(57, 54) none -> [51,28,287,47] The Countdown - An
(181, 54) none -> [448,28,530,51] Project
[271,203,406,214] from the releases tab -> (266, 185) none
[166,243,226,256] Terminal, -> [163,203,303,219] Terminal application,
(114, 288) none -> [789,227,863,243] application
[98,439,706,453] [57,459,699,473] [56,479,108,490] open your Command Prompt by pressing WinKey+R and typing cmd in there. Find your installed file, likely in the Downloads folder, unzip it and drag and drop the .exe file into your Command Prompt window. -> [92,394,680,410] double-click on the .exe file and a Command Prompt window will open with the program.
┄┄┄┄┄┄┄┄┄┄┄┄┄┄┄┄┄┄┄┄
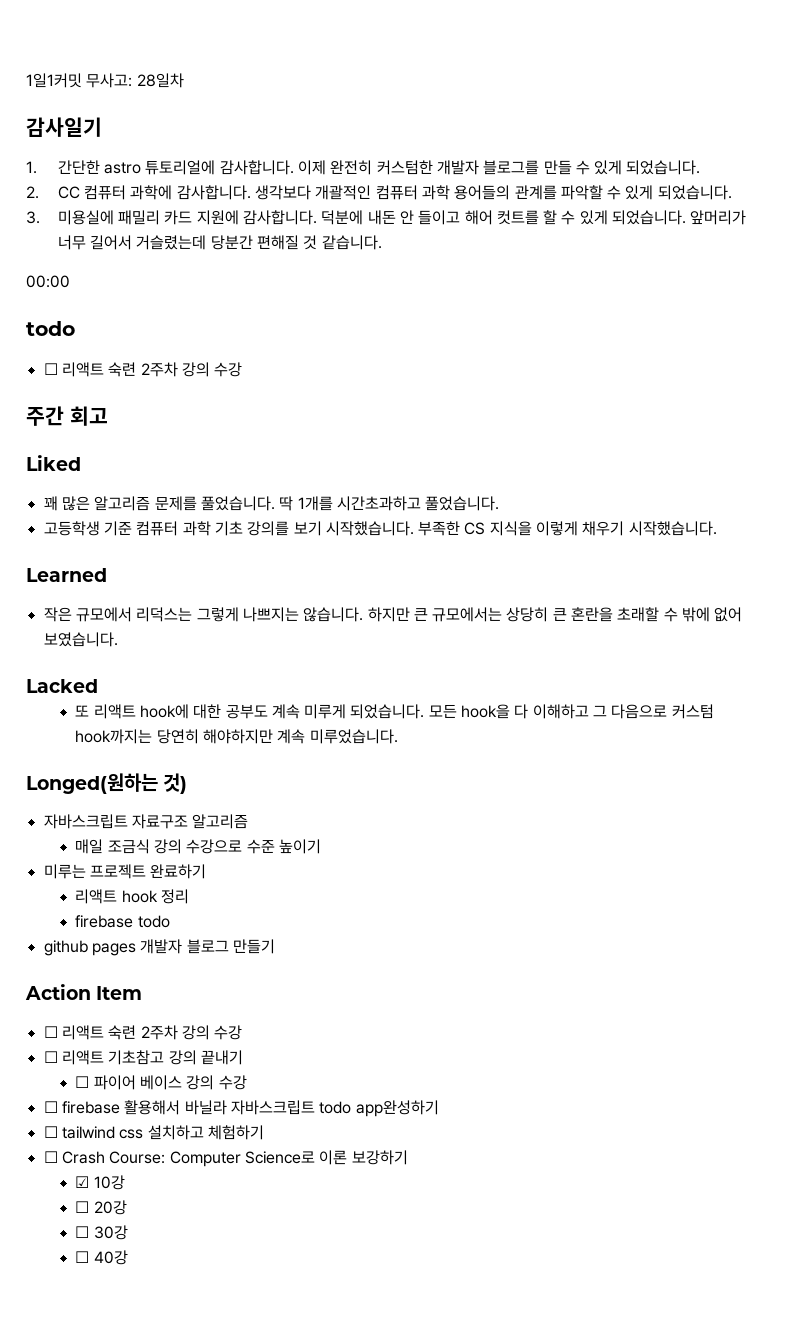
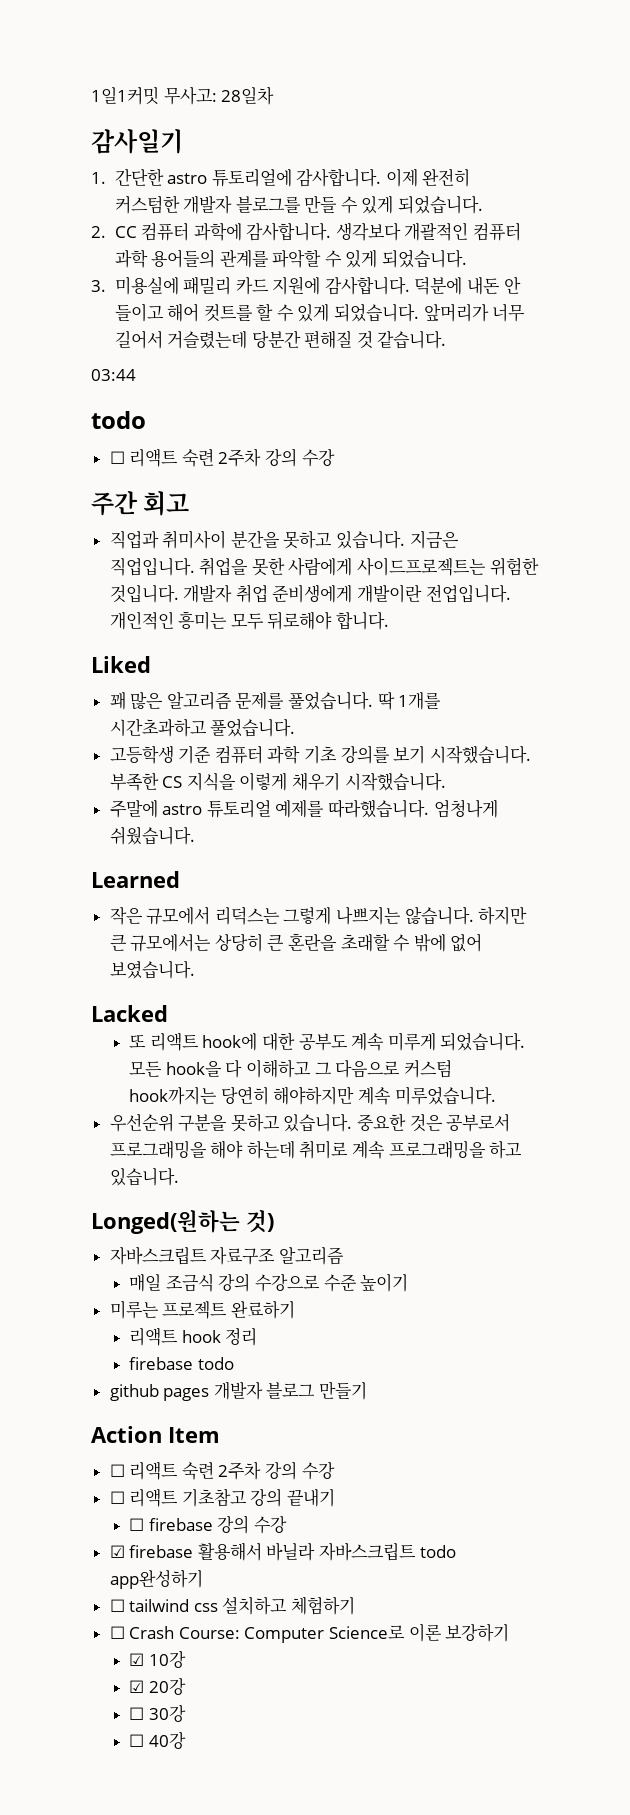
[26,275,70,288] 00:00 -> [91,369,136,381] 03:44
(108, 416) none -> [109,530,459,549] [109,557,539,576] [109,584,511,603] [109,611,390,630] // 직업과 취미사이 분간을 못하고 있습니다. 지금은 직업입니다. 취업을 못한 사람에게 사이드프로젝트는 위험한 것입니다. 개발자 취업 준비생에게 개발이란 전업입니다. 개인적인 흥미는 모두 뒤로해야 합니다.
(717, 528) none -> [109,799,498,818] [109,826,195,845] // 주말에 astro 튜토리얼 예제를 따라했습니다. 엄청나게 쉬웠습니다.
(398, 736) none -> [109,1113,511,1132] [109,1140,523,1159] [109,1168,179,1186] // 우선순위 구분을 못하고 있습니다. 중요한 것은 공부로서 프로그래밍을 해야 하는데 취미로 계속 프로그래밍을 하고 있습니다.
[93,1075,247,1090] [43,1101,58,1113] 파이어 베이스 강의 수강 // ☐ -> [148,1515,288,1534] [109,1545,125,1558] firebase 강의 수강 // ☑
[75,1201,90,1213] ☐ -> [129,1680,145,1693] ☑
┄┄┄┄┄┄┄┄┄┄┄┄┄┄┄┄┄┄┄┄
Copy each line in the listing where "있습니다" appears.

(108, 416) none -> [109,530,459,549] [109,557,539,576] [109,584,511,603] [109,611,390,630] // 직업과 취미사이 분간을 못하고 있습니다. 지금은 직업입니다. 취업을 못한 사람에게 사이드프로젝트는 위험한 것입니다. 개발자 취업 준비생에게 개발이란 전업입니다. 개인적인 흥미는 모두 뒤로해야 합니다.
(398, 736) none -> [109,1113,511,1132] [109,1140,523,1159] [109,1168,179,1186] // 우선순위 구분을 못하고 있습니다. 중요한 것은 공부로서 프로그래밍을 해야 하는데 취미로 계속 프로그래밍을 하고 있습니다.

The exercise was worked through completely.